Roberto’s Inconsistencies

            Ariel Dorfman certainly gives her play “Death and the Maiden” an ambiguous ending, and it leaves the reader wondering two things: if Paulina killed Roberto and if Roberto was guilty or innocent. Since the time interval of events is so short, the reader is never able to get a good judgment on Roberto’s character. When reading the play, I noticed some inconsistencies in Roberto’s character that would make me believe that he is guilty.

            One inconsistency begins in act one scene two when Roberto shows up at Paulina and Gerardo’s home. Roberto and Gerardo discuss how serious the punishment should be for the past dictatorship and they share their opinions on the amnesty of the past regime. Surprisingly, Roberto takes an extreme stance and says that the people of the past dictatorship should all die. He says, “I’m for killing the whole bunch of them” as well as “there are people who simply don’t deserve to be alive.” This merciless and violent stance is expressed quite casually and calmly as well, and these statements would indirectly characterize him as a violent man. Now later in the play in act two scene two, Roberto is pleading to Gerardo to free him and says, “I’m a quiet man. Anyone can see that I’m incapable of violence- violence of any sort sickens me.” This statement is a complete contradiction to his violent stance on the past regime. How could Roberto advocate for the death penalty to all involved in the dictatorship when “violence of any sort sickens” him? I would argue that at the beginning of the play is best way to judge his character because he is not tied up and in his most natural state. This state would show his true personality because he does not know that Paulina is Gerardo’s wife. Also, the violent nature without a doubt line up to what he is accused for.
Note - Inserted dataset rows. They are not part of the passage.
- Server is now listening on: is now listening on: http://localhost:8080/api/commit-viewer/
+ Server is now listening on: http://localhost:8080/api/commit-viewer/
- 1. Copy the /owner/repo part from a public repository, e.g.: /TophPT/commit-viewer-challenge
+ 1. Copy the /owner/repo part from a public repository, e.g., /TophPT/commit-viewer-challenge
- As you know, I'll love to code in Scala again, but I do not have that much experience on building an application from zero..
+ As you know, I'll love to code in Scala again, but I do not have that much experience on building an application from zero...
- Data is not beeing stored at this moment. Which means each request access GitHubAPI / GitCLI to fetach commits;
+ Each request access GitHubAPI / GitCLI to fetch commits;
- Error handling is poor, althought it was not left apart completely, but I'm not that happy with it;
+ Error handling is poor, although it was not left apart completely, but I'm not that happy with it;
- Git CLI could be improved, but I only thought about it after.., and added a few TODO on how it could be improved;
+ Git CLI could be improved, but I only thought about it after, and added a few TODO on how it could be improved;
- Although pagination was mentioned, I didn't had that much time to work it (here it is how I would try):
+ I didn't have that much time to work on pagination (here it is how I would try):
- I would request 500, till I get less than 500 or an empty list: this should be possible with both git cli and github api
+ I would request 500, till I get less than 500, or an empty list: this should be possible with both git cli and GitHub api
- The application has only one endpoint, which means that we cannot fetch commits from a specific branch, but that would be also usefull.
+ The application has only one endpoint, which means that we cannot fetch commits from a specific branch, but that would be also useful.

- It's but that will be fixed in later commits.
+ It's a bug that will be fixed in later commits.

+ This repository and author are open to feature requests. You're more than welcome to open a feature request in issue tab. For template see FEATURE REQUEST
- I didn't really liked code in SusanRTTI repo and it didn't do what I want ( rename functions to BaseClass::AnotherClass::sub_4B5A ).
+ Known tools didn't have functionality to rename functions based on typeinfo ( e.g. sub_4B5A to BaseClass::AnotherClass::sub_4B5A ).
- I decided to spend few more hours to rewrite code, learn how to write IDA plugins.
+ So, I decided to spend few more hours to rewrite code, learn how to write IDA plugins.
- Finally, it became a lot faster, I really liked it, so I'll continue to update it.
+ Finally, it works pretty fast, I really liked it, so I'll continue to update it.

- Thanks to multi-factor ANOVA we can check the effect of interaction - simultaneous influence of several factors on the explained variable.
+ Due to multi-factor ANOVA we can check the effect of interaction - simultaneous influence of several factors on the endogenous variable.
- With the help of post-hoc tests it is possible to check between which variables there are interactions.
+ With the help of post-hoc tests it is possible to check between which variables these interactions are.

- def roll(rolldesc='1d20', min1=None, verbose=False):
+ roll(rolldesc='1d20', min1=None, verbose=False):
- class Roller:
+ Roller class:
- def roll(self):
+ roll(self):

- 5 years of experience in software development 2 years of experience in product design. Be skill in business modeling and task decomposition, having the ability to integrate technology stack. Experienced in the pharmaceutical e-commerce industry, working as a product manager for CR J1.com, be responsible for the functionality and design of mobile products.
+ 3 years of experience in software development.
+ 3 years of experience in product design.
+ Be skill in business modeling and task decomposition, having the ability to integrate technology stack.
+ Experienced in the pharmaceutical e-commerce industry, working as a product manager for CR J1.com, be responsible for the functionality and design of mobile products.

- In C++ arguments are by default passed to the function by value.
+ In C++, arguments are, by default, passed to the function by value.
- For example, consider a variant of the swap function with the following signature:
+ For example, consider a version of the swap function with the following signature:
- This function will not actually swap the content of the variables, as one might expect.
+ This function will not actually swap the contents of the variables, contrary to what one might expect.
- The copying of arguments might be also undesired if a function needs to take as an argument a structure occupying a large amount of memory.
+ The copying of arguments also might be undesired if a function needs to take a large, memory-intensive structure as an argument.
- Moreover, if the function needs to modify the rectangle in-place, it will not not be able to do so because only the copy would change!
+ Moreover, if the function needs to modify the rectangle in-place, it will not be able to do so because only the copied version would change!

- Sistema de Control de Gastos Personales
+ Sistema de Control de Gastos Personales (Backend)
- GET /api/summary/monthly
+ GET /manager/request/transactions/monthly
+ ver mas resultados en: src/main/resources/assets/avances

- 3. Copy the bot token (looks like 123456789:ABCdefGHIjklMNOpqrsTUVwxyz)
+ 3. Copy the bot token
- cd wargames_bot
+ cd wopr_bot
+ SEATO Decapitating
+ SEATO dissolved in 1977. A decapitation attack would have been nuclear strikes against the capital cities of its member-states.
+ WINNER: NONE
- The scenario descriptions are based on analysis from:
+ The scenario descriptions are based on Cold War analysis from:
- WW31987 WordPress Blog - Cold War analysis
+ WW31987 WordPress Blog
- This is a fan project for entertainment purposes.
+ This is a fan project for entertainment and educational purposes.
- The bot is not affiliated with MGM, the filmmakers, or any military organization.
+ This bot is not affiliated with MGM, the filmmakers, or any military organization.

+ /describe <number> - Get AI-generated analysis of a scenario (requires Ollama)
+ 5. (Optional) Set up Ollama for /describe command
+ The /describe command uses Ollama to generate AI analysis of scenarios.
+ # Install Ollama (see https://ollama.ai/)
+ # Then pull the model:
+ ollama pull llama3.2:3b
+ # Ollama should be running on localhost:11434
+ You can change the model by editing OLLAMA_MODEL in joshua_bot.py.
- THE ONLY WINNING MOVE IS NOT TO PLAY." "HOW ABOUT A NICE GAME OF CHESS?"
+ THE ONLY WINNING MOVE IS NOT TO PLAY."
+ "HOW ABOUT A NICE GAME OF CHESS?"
            The next inconsistency is brought to light by Paulina. Roberto successfully manipulates Gerardo into getting the story from Paulina in order to forge the false confession. However, Paulina gives Gerardo false information in which Roberto corrects in fear of not getting the confession correct. This provides further proof that Roberto is lying and trying to manipulate Paulina into thinking that she has the wrong guy. The corrections that Roberto makes are so unique to the story that in order to know that information he had to have been involved in Paulina’s torture..

Poetic Injustice

I find it ironic that Gerardo, a justice on the Commission, is serving the biggest injustice to his very own wife. The beginnings of Gerardo’s promise first appear on page 35 where Paulina says, “…what did you swear you’d do to them when you found them? ‘Some day, my love, we’re going to put these bastards on trial. Your eyes will be able to rove’ – I remember the exact phrase, because it seemed, poetic – ‘your eyes will be able to rove each one of their faces while they listen to your story.'” Gerardo offered her sweet, consoling words but seemingly only to keep her placated and submissive.

Gerardo’s intentions of placation continue to become more noticeable on page 45 where he and Roberto are alone in the kitchen. Gerardo tells Roberto that he needs to confess to the part, even though Gerardo has doubts that Roberto is guilty because Gerardo thinks his wife is “sick” and wants her to stop her madness. How is Gerardo supposed to fulfill his promise of justice to Paulina if all he does is question and belittle her? It seems as though every opportunity Gerardo has to seek the truth, he turns a blind eye to the evidence laying before him because, if Roberto somehow is proven innocent, Gerardo’s career would be over before it was made. His justice for Paulina is a self-serving one in which the end assists him, not his wife.

On page 63, Roberto confesses to Paulina that Gerardo coached him on his confession; however, on the following page, Paulina in turn admits to Roberto that she expected him to do so which is why she fed Gerardo incorrect details which the abuser then subconsciously corrected. Paulina had apparently abandoned hope of her husband carrying through on his promise of justice and sough it herself. Gerardo never completed his promise of poetic justice, and in the end, whatever justice was doled out was delivered by Paulina herself.